İsa'ya peygamberlik ve risalet otuz yaşında iken gelmiştir.
Biz,
daha önce Hz. Meryem'in kiliseye hizmeti ile ilgili bilgileri anlatmıştık. Hz.
Meryem ile marangoz olan amcasının oğlu Yusuf bin Ya'kub bin Masan kilise
hizmetlerini görürlerdi. Yusuf bin Ya'kub hem marangozdu ve hem de hikmet
sahibi bir kişiydi. Elinin emeğinden geçinir ve kazandıklarını da tasadduk
ederdi. Hıristiyanların söylediklerine göre, Yusuf bin Yakub Hz. Meryem ile
evlenmiş, fakat Hz. Meryem'e yaklaşmamış, ancak Hz. İsa göğe çekildikten sonra
ona yaklaşmıştır. Doğrusunu ise Allah bilir.
Hz.
Meryem ve amcasının oğlu Yusuf, suları tükendiği zaman, her biri kendi kabını
alır ve içinde su bulunan mağaraya gider, oradaki tatlı sudan kaplarım
doldururlar, sonra kiliseye geri dönerlerdi.
Nihayet
Cebrail (A.S.)'in Hz. Meryem ile karşılaşacağı gün gelip çattığı zaman,
Meryem'in suyu tükenmiş bulunuyordu. Bunun üzerine amcasının oğlu Yusuf'a
kendisiyle birlikte suya gitmesini teklif etti, fakat Yusuf: "Benim yarına
yetecek kadar suyum var." diyerek onunla su almağa gitmedi. Bu durum
karşısında Hz. Meryem su kabını alıp tek başına mağaraya geldi ve orada Hz.

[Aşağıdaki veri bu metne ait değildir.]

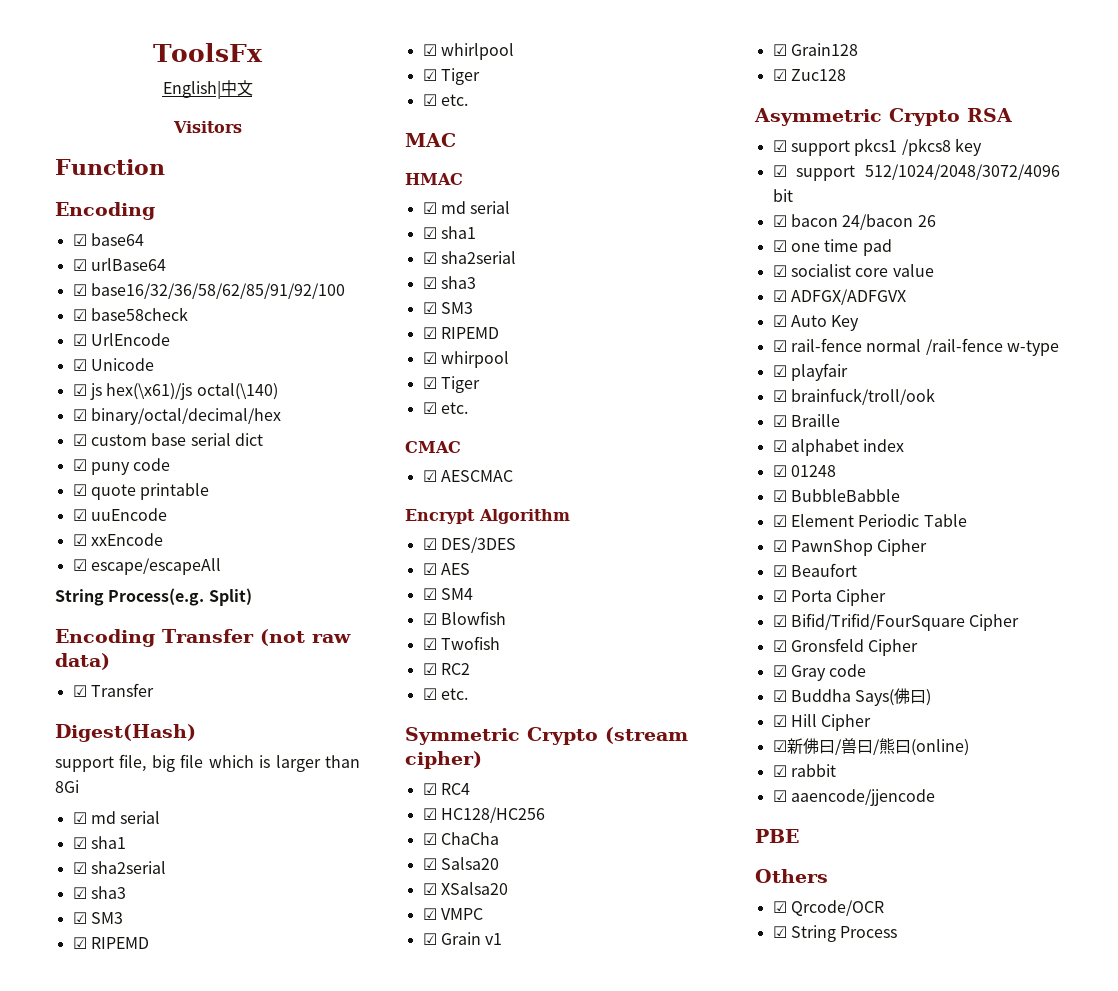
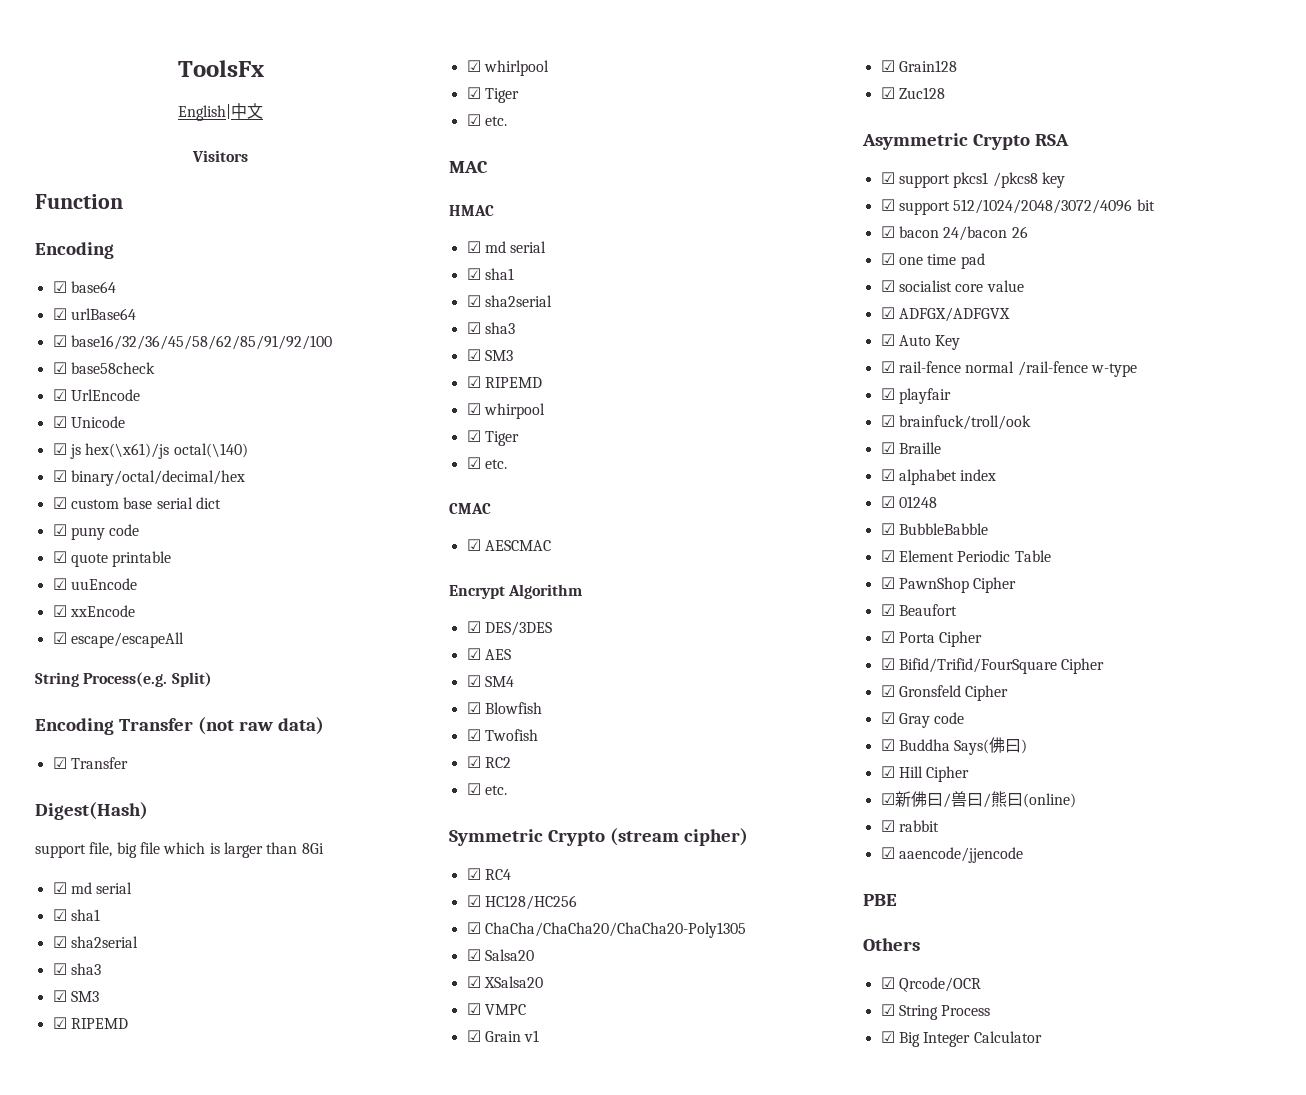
[90,283,345,299] base16/32/36/58/62/85/91/92/100 -> [70,335,332,350] base16/32/36/45/58/62/85/91/92/100
[440,832,499,845] ChaCha -> [484,922,746,938] ChaCha/ChaCha20/ChaCha20-Poly1305
(898, 932) none -> [880,1031,1042,1047] // ☑ Big Integer Calculator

Cebrail'i buldu. Bu sırada Cebrail (A.S.): ''Meryem'e düzgün bir insan şeklinde
göründü.'' (Meryem suresi, ayet 17). Hz. Cebrail ona: ''Ey Meryem. Allah beni
sana tertemiz bir oğlan çocuğu vermem için gönderdi.'' (Meryem suresi, ayet 19)
dedi Bunun üzerine Hz. Meryem: ''Ben senden, Rahman olan (Allah'a) sığınırım.
Eğer taki (Allah'tan korkuyor ve O'na itaat ediyor) isen (bana dokunma).''
(Meryem suresi, ayet 18) dedi. Bir rivayette bu ayette geçen ''taki''
kelimesinin, bir erkek ismi olduğu da söylenir. Hz. Meryem, Cebrail'i görünce
onu gerçekten bir erkek sanmıştı. Bunun üzerine Cebrail (A.S.) ona: ''Ben,
sadece Rabb'imin elçisiyim. Sana, tertemiz bir oğlan çocuğu vermek için
(geldim).'' (Meryem suresi, ayet 19) dedi. Hz. Meryem: ''Bana hiçbir beşer
(eli) değmemiş ve zina da etmemişken, benim nasıl bir oğlum olur?'' (Meryem
suresi, ayet 20) dedi. Cebrail (A.S.) de O'na: ''(Evet) öyledir. Fakat Rabb'in:
"O bana kolaydır, çünkü biz onu insanlara (kudretimizi gösteren) bir işaret
ve bizden bir rahmet kılacağız." buyurdu. Zaten iş olup bitmiştir.''
(Meryem suresi, ayet 21) dedi.
Hz.
Cebrail, Meryem'e bunu söyleyince, Allah'ın hükmüne boyun eğip teslim oldu.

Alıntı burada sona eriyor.